Needless to say, I made it back from my trip to Germany okay. As magical of a place as the UP is,
I think it’s good to get away every so often, to get out of a Yooper bubble and meet different people, see how they live, and eat their chocolate.
The part about the chocolate, by the way, is very, very important.
It took 22 hours to get from Frankfurt to Marquette yesterday, and while it felt like forever I realize that it was indeed a minor miracle.
I think back to my great-great grandfather Schwemin, who left a tiny village north of Berlin 160-some years ago, traveled to Bremen, got on a boat to Liverpool, got on another boat to New York, and then finally made his way with two brothers to a strange & exotic place called “Marquette”.
That voyage from Germany took them almost a month. In comparison, 22 hours, even with the lady in front of you trying to recline her seat into my knees, is a piece of cake.
I think it’s hard for us to imagine what our ancestors went through to come to the UP. Most of us are descended from immigrants who made journeys from places like Germany or Finland or Ireland or Sweden.
Think what it must have taken for them to leave the only home they knew, make a voyage of unimaginable length, and start life anew in a place they had never even visited.
And us?
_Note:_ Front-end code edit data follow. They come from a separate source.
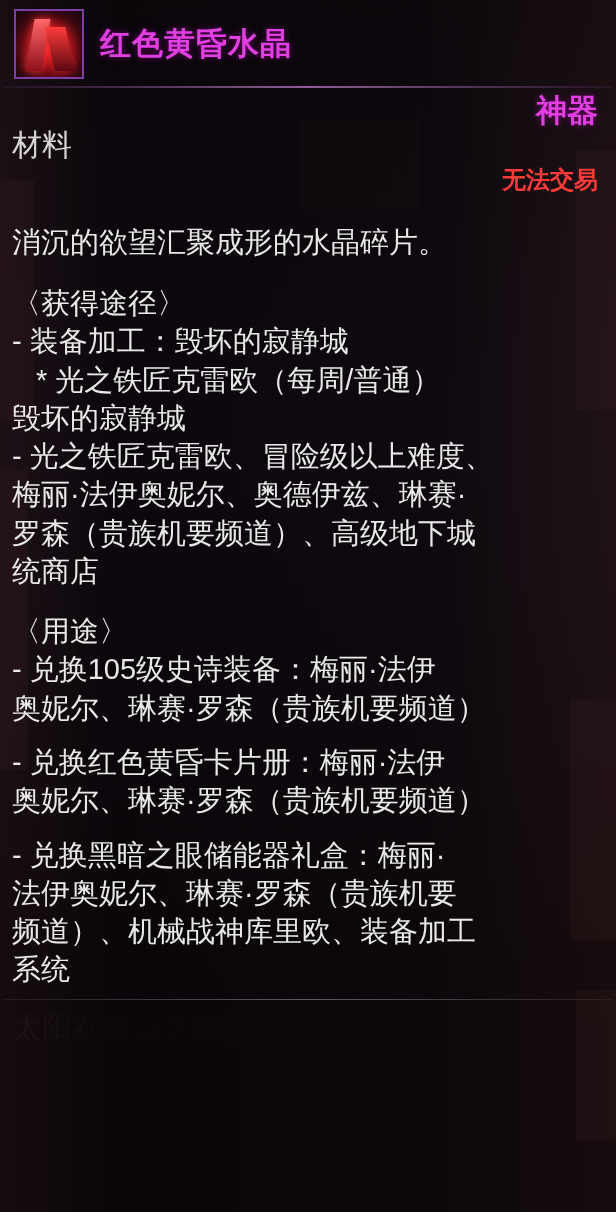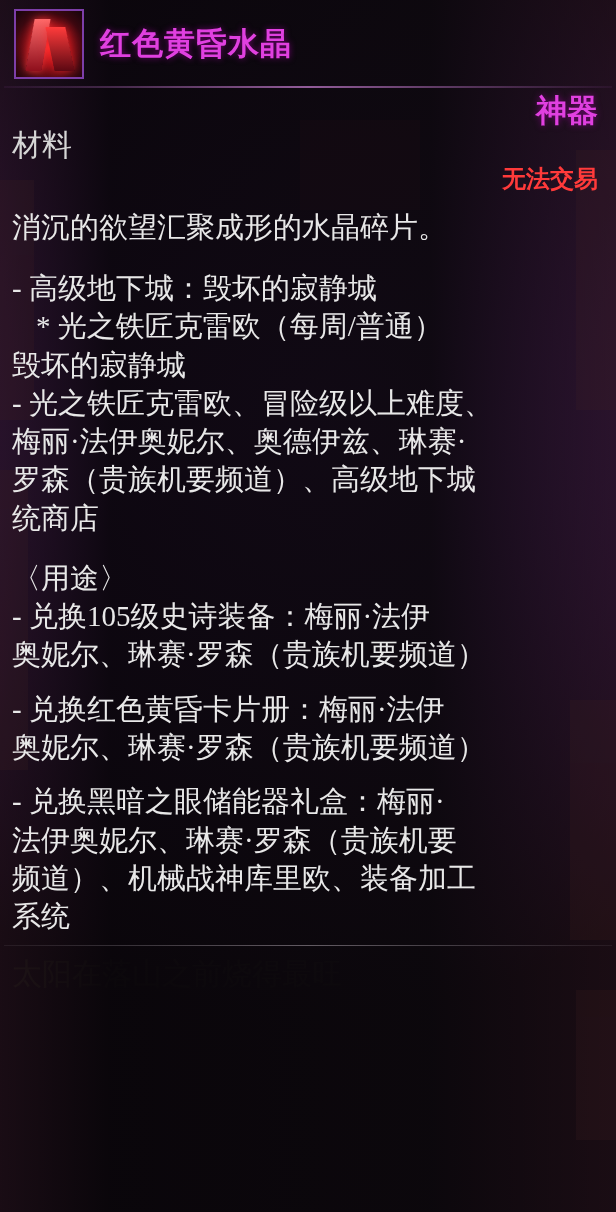"红色黄昏水晶" .tooltip { background: #4c1d95 -> #0f172a; font-family: Liberation Serif, serif -> none }
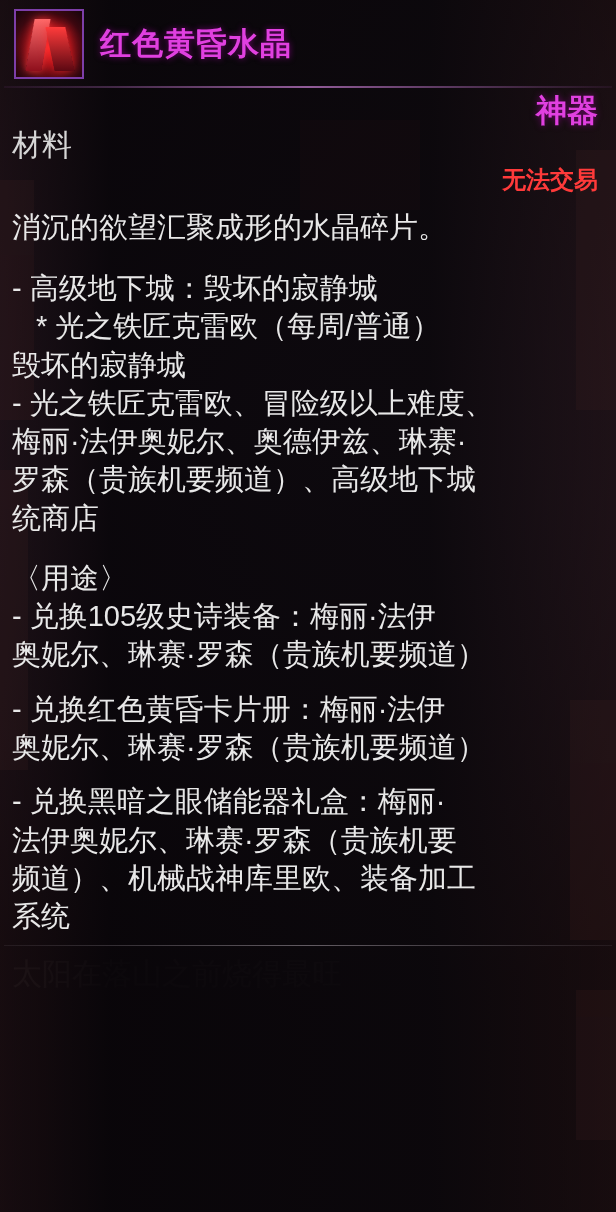"消沉的欲望汇聚成形的水晶碎片。" .flavor-top { margin-top: 13px -> 28px }
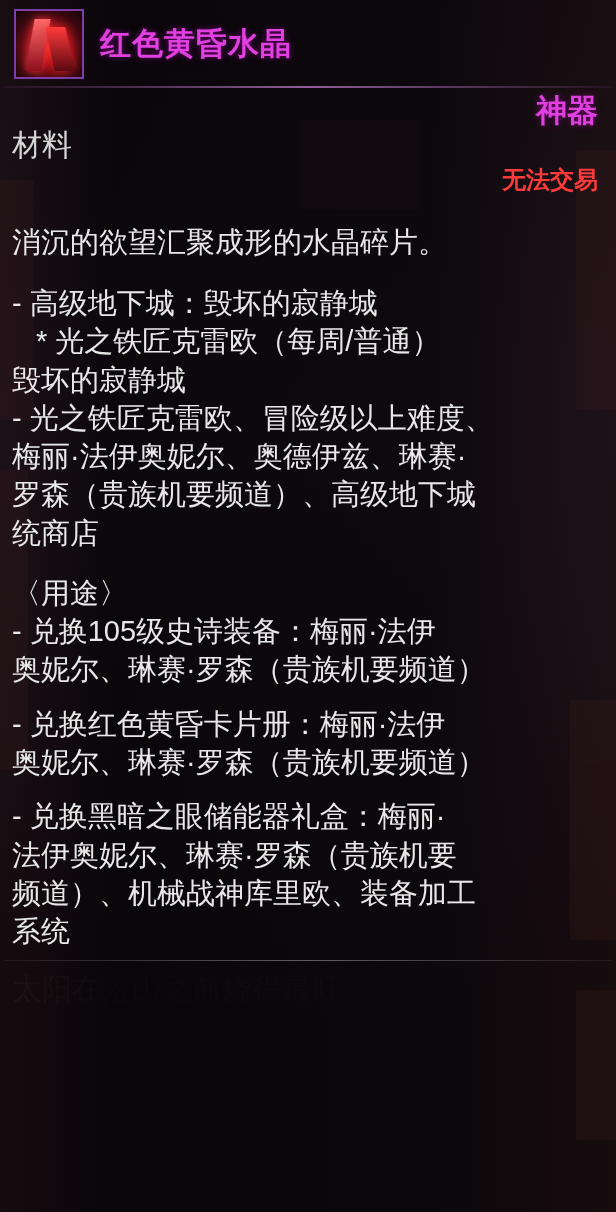"〈获得途径〉" div.section-title { html: none -> <div>〈获得途径〉</div> }
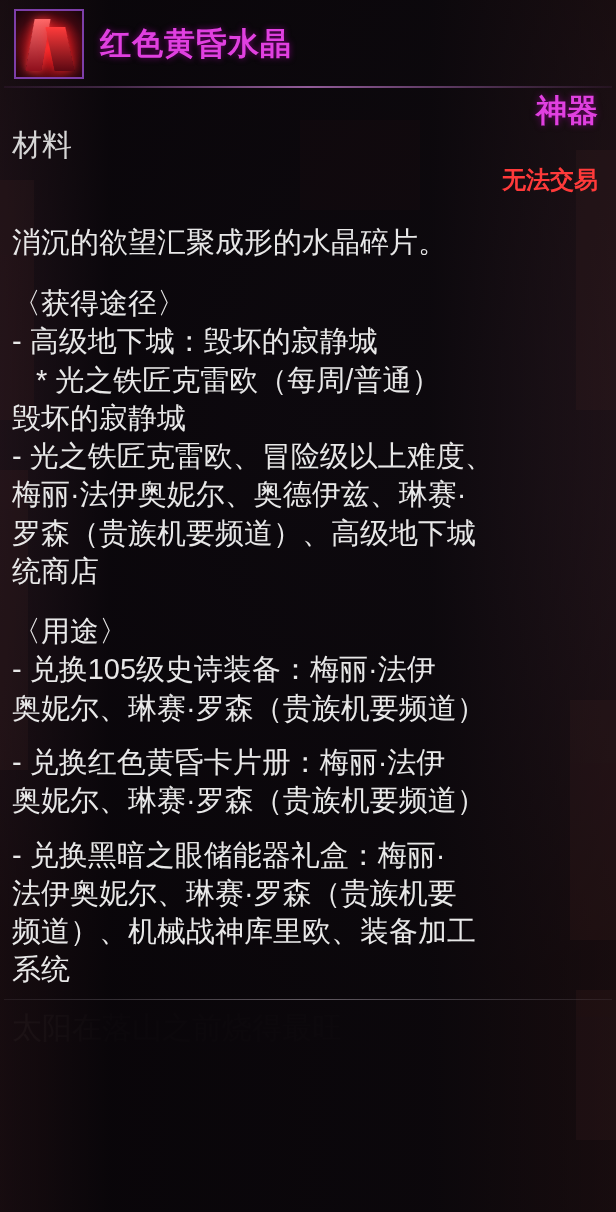"- 高级地下城：毁坏的寂静城" div.line { text: 高级地下城 -> 装备加工 }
Well, these days, we complain if cell service drops out on the Seney Stretch or if we can’t get a gluten-free pasty.
That’s why I think travel is good. It lets you look at your life from a different perspective, to meet people that you’d never run into back home, and to ponder how it might have been if someone generations ago hadn’t made that long & arduous journey.
Not only that, but it lets you sample some of the best chocolate the world has to offer.
I’m Jim Koski, and that’s another slice of “Life in the 906.”